To this immigration officer, they claimed that the departing Indonesian citizens were going to work as online gambling operators.
In reality, these individuals were victims who were about to sell their kidneys. “The immigration officers believed that we, the victims, were leaving to work in online gambling,” said Hanim.
Nevertheless, Hanim is unaware of how these immigration officers responded after learning that they were, in fact, part of an international kidney trafficking syndicate.
The police stated that the syndicate involved in the criminal act of human trafficking and kidney sales in Cambodia had been operating since 2019. It was revealed that the perpetrators earned revenue of around Rp 24.4 billion.

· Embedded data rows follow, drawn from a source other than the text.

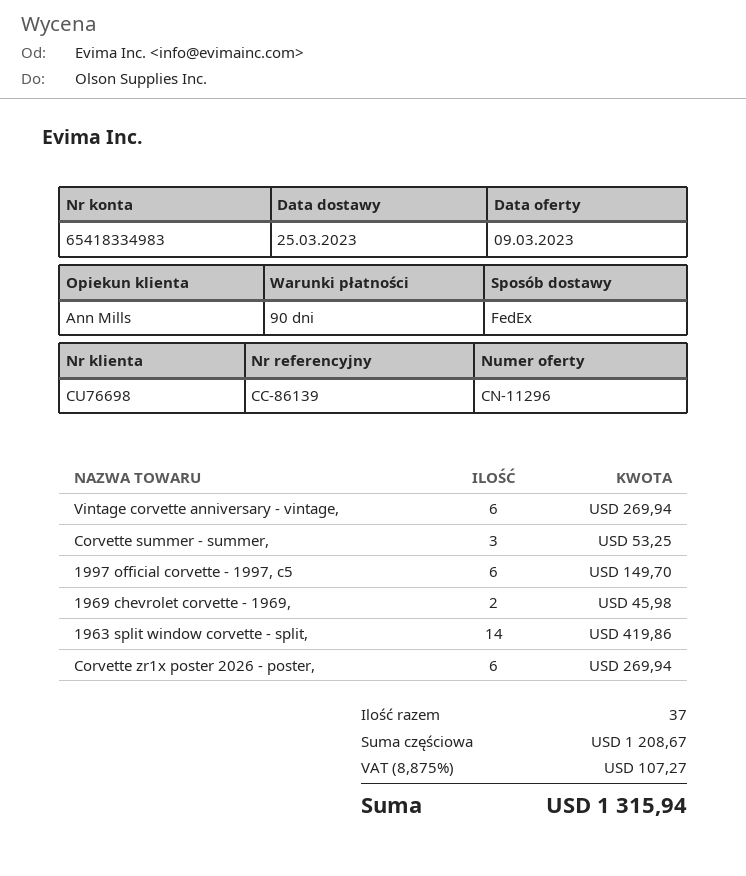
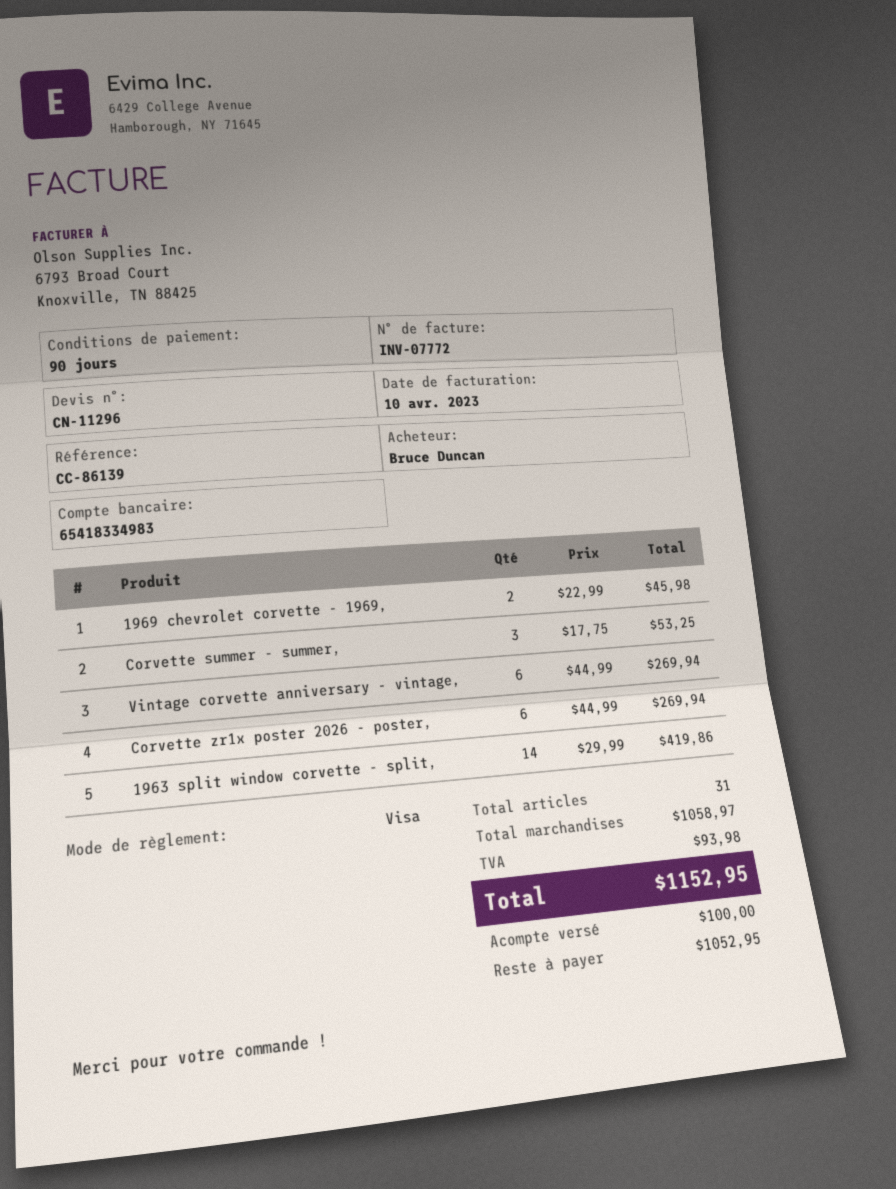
1997 official corvette - 1997, c5: 6 for 149.70 -> none
total quantity: 37 -> 31
subtotal: 1208.67 -> 1058.97
tax: 107.27 -> 93.98
total: 1315.94 -> 1152.95

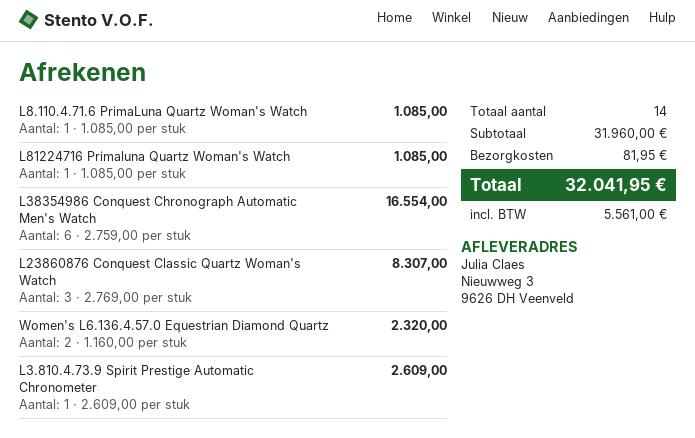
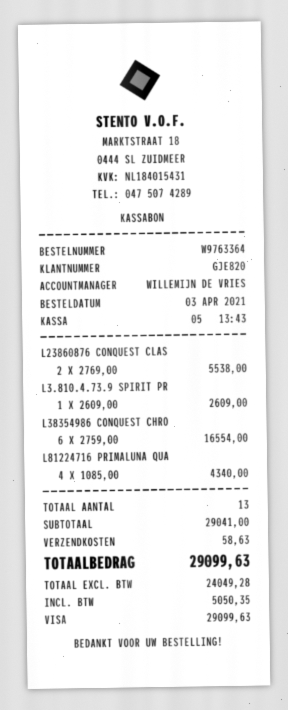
L8.110.4.71.6 PrimaLuna Quartz Woman's Watch: 1 x 1085.00 = 1085.00 -> none
L81224716 Primaluna Quartz Woman's Watch: 1 x 1085.00 = 1085.00 -> 4 x 1085.00 = 4340.00
L23860876 Conquest Classic Quartz Woman's Watch: 3 x 2769.00 = 8307.00 -> 2 x 2769.00 = 5538.00
Women's L6.136.4.57.0 Equestrian Diamond Quartz: 2 x 1160.00 = 2320.00 -> none
total quantity: 14 -> 13
subtotal: 31960.00 -> 29041.00
shipping: 81.95 -> 58.63
tax: 5561.00 -> 5050.35
total: 32041.95 -> 29099.63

“The total revenue from organ sales is approximately Rp 24.4 billion (US$1.6 million),” said the Chief of General Criminal Investigation (Dirkrimum) of Metro Jaya Regional Police, Commissioner General (Kombes) Hengki Haryadi, during a press conference on Thursday (20 Jul).
Commissioner General Hengki Haryadi stated that there are currently 12 individuals who have been designated as suspects in the case of kidney sales to Cambodia. Sadly, it was discovered that the majority of these suspects were previously victims of organ trafficking themselves.
“In this operation, the joint team of Metro Jaya Regional Police has identified 12 suspects. Out of these 12 suspects, 10 are part of the syndicate, and 9 of them are former donors,” Hengki was quoted as saying by detikNews on Thursday (20 Jul).
The police are continuing their investigation into the case of human trafficking and kidney trading to Cambodia. They are currently pursuing the main perpetrator behind the syndicate.
“Regarding the disclosure of the organ trading case, the investigators of Metro Jaya Regional Police, along with Criminal Investigation Bureau (Bareskrim Polri), are still conducting a thorough investigation into the main perpetrators of organ trafficking,” said the Head of the Public Information Bureau (Karo Penmas) of the Public Relations Division (Humas) of the Indonesian National Police, Brigadier General (Brigjen) Ahmad Ramadhan, to journalists on Monday (24 Jul).
Hanim admitted to regretting his involvement in the kidney selling syndicate in Cambodia. He urged others to avoid such paths.
He hopes that similar cases will not occur in the future, emphasizing that there are better alternatives available to those in need. He claimed that he wanted to quit the syndicate since 2019.
“To be honest, the regret has been there since 2019; I wanted to stop,” said Hanim to reporters at the Metro Jaya Regional Police on Friday (22 Jul).
He hoped that similar cases would not happen again. He mentioned that there are better alternative jobs available. “I can’t give any message. In essence, to my other friends, if possible, if there’s a better path, it’s better not to end up like this,” he said.
The investigation is ongoing, and authorities are determined to dismantle the entire syndicate, bringing justice to all victims and holding the perpetrators accountable for their heinous crimes.